▶ **Task requirements**: Pull out every line below containing the word "absolute".

[Provided information Boundary: Start]

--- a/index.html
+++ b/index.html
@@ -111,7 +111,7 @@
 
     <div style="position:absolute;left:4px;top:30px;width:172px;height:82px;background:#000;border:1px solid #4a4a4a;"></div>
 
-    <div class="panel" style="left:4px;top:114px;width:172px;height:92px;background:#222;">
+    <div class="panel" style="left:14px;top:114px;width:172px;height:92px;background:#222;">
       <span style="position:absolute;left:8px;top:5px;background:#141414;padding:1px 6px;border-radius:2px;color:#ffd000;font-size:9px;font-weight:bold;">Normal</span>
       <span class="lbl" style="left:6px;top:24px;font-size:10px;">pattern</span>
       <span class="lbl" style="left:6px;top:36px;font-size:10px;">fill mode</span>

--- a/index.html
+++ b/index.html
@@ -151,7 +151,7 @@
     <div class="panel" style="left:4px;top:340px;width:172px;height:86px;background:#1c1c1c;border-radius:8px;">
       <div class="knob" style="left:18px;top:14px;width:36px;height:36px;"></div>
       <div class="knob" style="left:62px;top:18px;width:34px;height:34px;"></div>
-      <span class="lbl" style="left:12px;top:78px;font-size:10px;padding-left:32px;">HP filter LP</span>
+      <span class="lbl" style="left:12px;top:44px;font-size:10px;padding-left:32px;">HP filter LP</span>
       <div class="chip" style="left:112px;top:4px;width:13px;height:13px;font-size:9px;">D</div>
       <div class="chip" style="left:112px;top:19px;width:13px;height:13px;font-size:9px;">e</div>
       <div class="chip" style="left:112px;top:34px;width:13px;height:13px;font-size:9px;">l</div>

[Provided information Boundary: End]
[Provided information Boundary: Start]

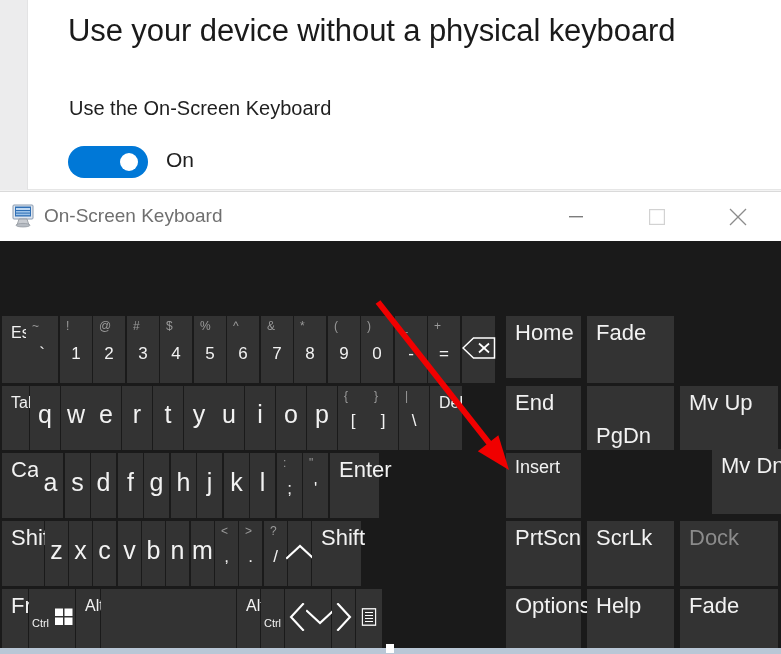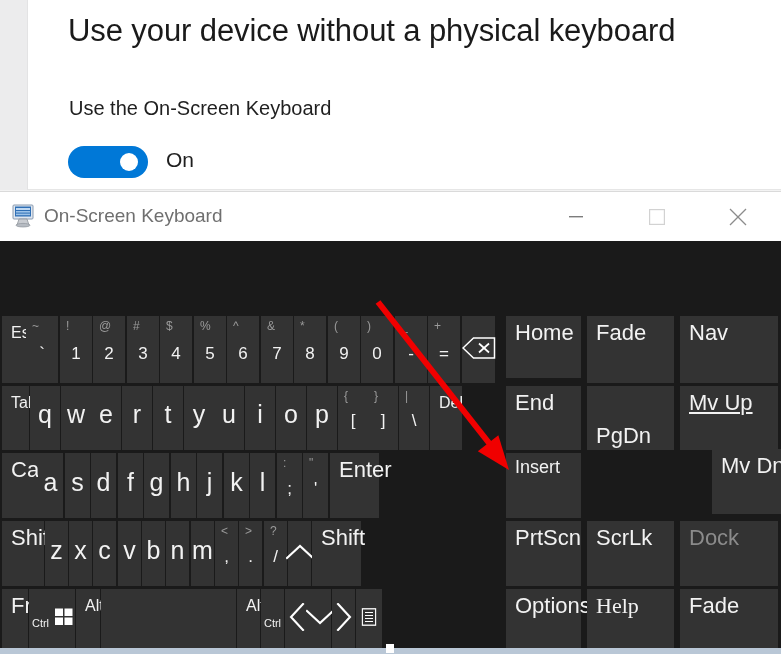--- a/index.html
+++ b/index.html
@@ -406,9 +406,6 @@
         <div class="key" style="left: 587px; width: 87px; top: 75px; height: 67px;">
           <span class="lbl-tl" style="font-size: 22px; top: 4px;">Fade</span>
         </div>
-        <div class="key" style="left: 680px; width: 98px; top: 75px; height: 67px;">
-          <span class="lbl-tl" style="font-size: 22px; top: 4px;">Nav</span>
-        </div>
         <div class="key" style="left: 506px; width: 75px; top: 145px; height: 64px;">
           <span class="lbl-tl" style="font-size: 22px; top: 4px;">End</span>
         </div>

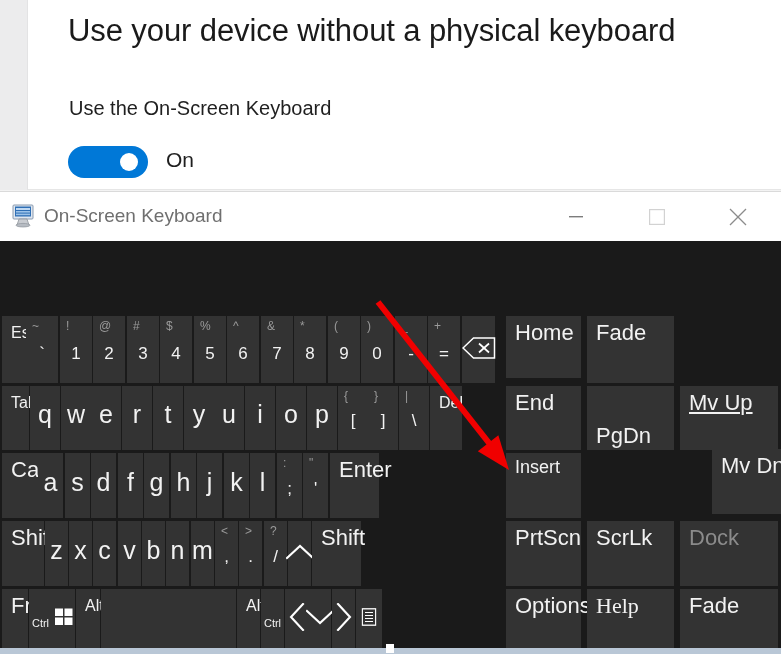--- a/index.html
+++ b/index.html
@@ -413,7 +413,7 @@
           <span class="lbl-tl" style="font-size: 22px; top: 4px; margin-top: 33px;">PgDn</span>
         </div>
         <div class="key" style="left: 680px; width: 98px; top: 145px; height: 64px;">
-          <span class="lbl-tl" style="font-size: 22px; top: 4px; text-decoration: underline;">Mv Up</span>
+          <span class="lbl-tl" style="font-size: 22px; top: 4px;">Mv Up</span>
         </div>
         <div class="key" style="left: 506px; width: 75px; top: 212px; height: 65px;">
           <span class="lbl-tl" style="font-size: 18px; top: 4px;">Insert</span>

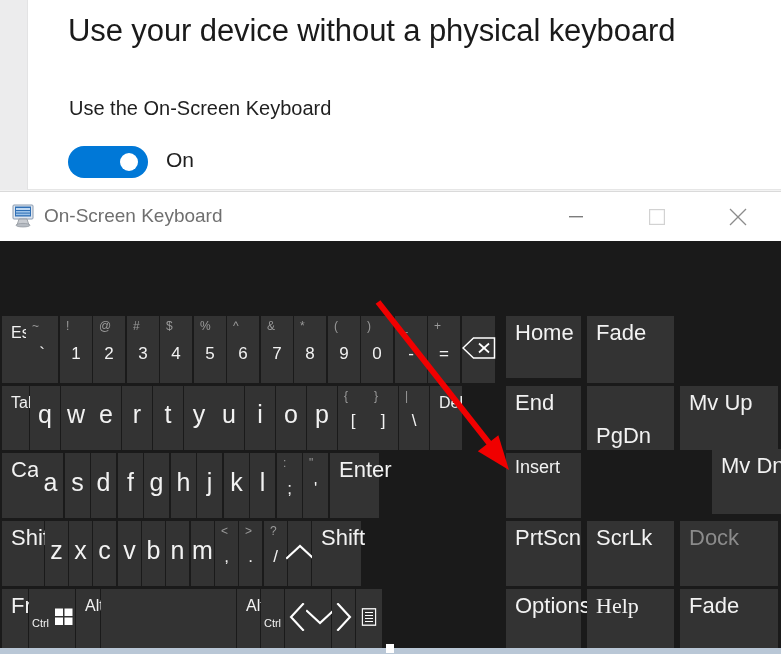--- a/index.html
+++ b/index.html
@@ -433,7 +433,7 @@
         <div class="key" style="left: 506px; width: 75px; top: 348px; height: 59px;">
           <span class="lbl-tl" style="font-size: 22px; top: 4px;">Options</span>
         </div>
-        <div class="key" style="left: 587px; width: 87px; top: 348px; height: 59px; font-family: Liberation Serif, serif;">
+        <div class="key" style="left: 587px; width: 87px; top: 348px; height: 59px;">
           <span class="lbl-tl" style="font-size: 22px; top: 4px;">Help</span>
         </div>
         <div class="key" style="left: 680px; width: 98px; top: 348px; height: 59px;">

[Provided information Boundary: End]

▶ **Answer box**:
     <div style="position:absolute;left:4px;top:30px;width:172px;height:82px;background:#000;border:1px solid #4a4a4a;"></div>
       <span style="position:absolute;left:8px;top:5px;background:#141414;padding:1px 6px;border-radius:2px;color:#ffd000;font-size:9px;font-weight:bold;">Normal</span>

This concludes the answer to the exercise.